- HOW TO COMPLETE THIS TASK: The pictures stay out; all of the data is to be printed exactly.

- EXTRACTED ENTRIES:
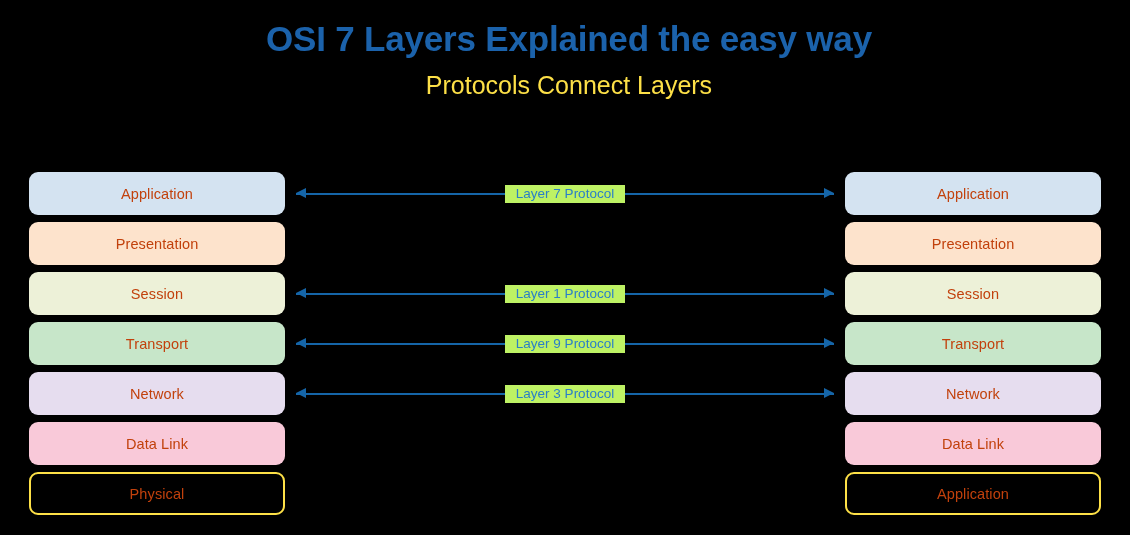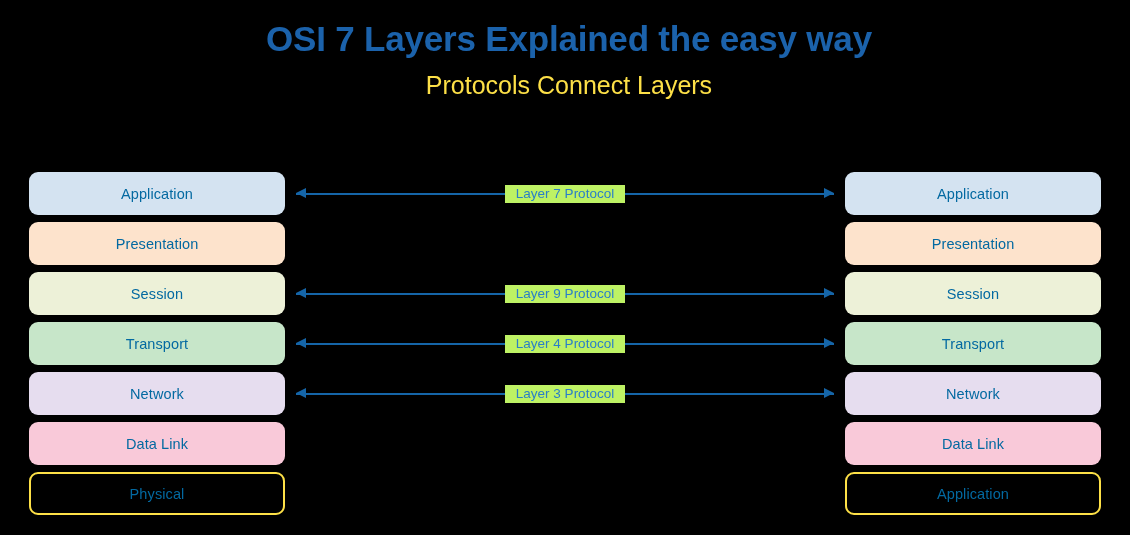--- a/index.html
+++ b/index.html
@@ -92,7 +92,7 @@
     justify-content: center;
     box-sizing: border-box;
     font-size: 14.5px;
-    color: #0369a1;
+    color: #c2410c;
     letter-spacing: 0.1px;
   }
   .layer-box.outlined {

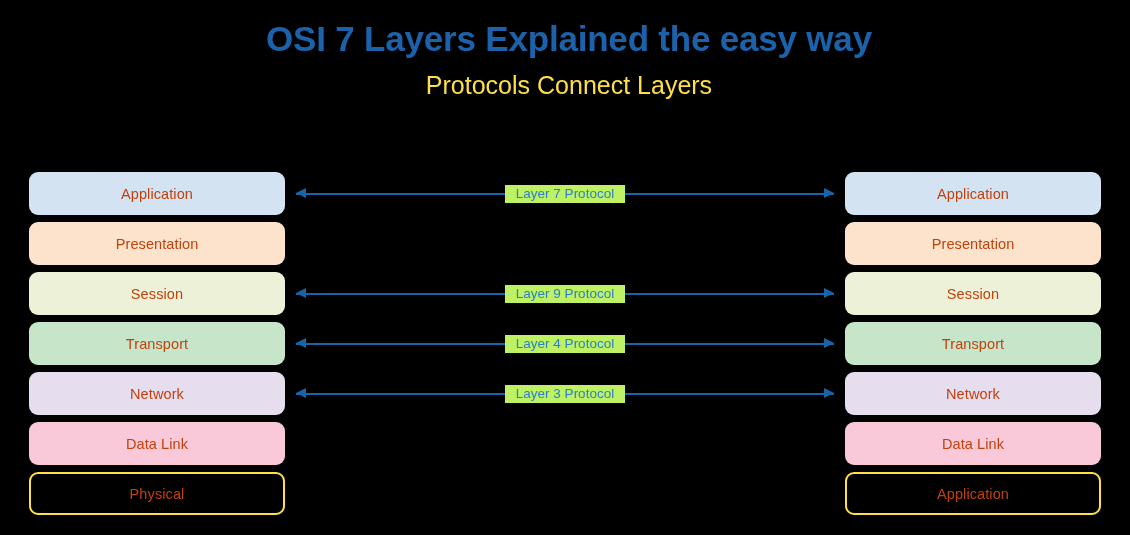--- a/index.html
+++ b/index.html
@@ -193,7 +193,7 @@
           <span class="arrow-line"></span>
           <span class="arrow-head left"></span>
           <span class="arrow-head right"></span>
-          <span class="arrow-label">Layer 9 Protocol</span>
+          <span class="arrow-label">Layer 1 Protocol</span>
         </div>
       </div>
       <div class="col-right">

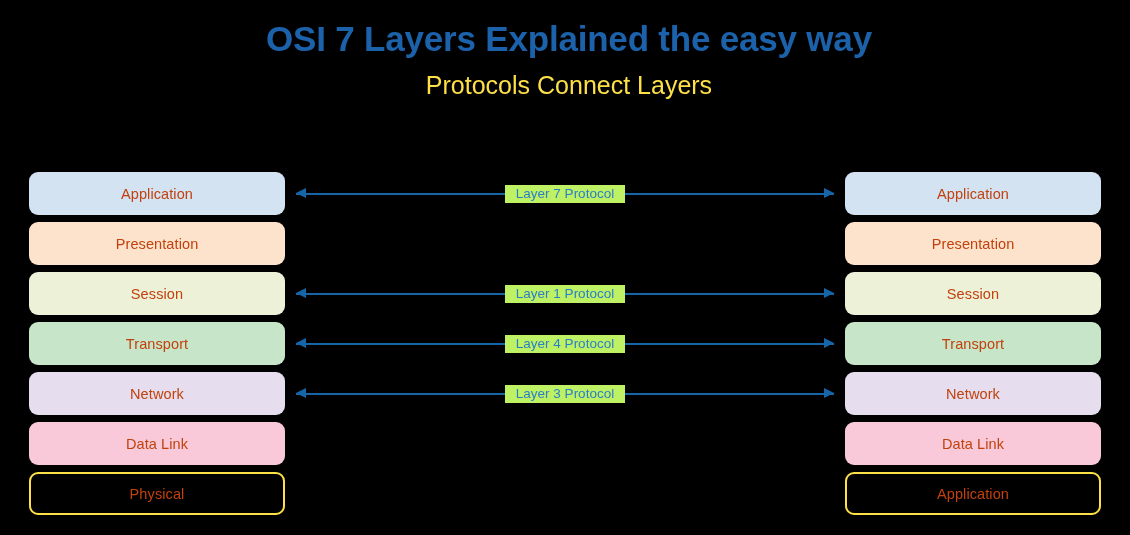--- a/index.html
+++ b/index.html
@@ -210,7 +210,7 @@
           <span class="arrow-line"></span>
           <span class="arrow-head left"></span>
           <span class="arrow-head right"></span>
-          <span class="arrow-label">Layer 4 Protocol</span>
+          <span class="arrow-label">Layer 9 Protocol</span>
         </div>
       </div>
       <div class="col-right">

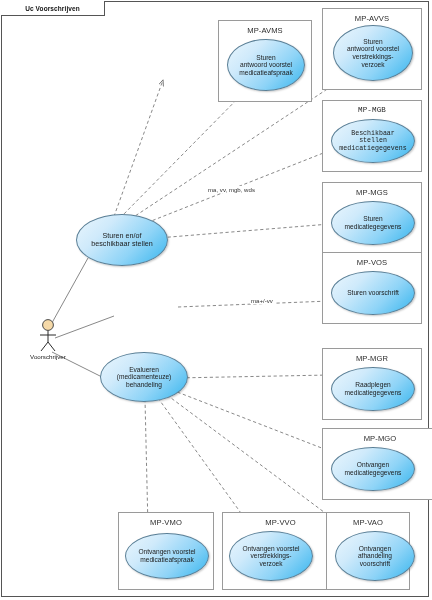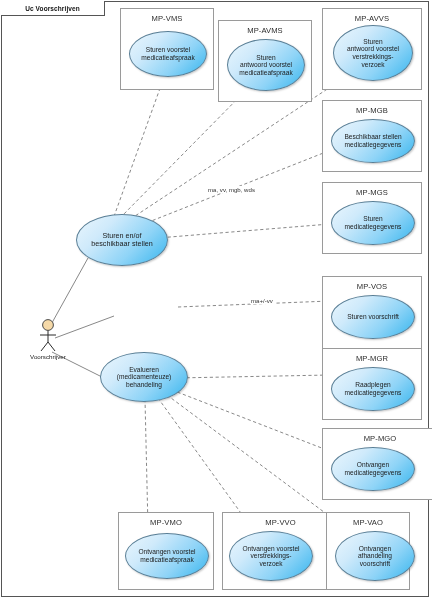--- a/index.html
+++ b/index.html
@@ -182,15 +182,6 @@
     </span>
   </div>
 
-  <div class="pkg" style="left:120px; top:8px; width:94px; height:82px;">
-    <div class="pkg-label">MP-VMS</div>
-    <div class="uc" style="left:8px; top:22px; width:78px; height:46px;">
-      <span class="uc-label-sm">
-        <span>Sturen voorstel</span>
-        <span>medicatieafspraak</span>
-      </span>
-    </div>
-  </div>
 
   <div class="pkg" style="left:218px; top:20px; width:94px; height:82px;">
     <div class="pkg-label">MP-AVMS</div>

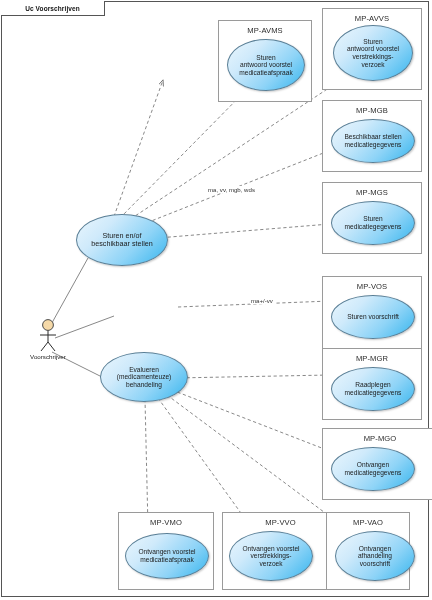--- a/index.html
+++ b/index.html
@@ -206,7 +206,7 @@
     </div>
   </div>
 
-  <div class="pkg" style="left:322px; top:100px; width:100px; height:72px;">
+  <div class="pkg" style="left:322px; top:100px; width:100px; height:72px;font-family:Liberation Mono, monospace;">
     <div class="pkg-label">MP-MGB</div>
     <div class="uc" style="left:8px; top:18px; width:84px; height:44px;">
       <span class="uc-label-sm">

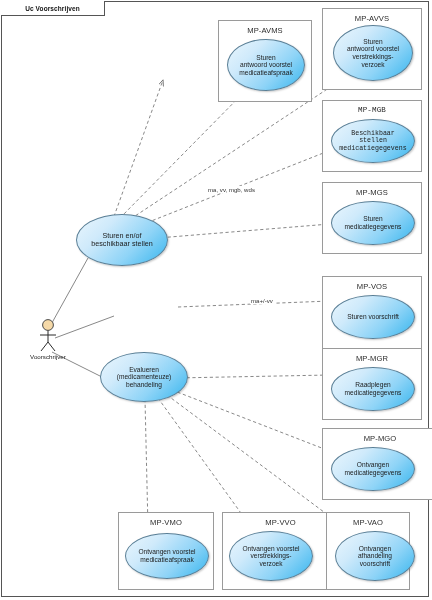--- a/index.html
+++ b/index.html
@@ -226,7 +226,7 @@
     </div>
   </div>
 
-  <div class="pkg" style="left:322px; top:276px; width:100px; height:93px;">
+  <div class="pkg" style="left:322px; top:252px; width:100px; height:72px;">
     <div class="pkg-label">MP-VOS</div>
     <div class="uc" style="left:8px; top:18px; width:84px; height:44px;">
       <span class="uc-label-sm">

- RESPONSE:
--- a/index.html
+++ b/index.html
@@ -92,7 +92,7 @@
     justify-content: center;
     box-sizing: border-box;
     font-size: 14.5px;
-    color: #0369a1;
+    color: #c2410c;
     letter-spacing: 0.1px;
   }
   .layer-box.outlined {

--- a/index.html
+++ b/index.html
@@ -193,7 +193,7 @@
           <span class="arrow-line"></span>
           <span class="arrow-head left"></span>
           <span class="arrow-head right"></span>
-          <span class="arrow-label">Layer 9 Protocol</span>
+          <span class="arrow-label">Layer 1 Protocol</span>
         </div>
       </div>
       <div class="col-right">

--- a/index.html
+++ b/index.html
@@ -210,7 +210,7 @@
           <span class="arrow-line"></span>
           <span class="arrow-head left"></span>
           <span class="arrow-head right"></span>
-          <span class="arrow-label">Layer 4 Protocol</span>
+          <span class="arrow-label">Layer 9 Protocol</span>
         </div>
       </div>
       <div class="col-right">

--- a/index.html
+++ b/index.html
@@ -182,15 +182,6 @@
     </span>
   </div>
 
-  <div class="pkg" style="left:120px; top:8px; width:94px; height:82px;">
-    <div class="pkg-label">MP-VMS</div>
-    <div class="uc" style="left:8px; top:22px; width:78px; height:46px;">
-      <span class="uc-label-sm">
-        <span>Sturen voorstel</span>
-        <span>medicatieafspraak</span>
-      </span>
-    </div>
-  </div>
 
   <div class="pkg" style="left:218px; top:20px; width:94px; height:82px;">
     <div class="pkg-label">MP-AVMS</div>

--- a/index.html
+++ b/index.html
@@ -206,7 +206,7 @@
     </div>
   </div>
 
-  <div class="pkg" style="left:322px; top:100px; width:100px; height:72px;">
+  <div class="pkg" style="left:322px; top:100px; width:100px; height:72px;font-family:Liberation Mono, monospace;">
     <div class="pkg-label">MP-MGB</div>
     <div class="uc" style="left:8px; top:18px; width:84px; height:44px;">
       <span class="uc-label-sm">

--- a/index.html
+++ b/index.html
@@ -226,7 +226,7 @@
     </div>
   </div>
 
-  <div class="pkg" style="left:322px; top:276px; width:100px; height:93px;">
+  <div class="pkg" style="left:322px; top:252px; width:100px; height:72px;">
     <div class="pkg-label">MP-VOS</div>
     <div class="uc" style="left:8px; top:18px; width:84px; height:44px;">
       <span class="uc-label-sm">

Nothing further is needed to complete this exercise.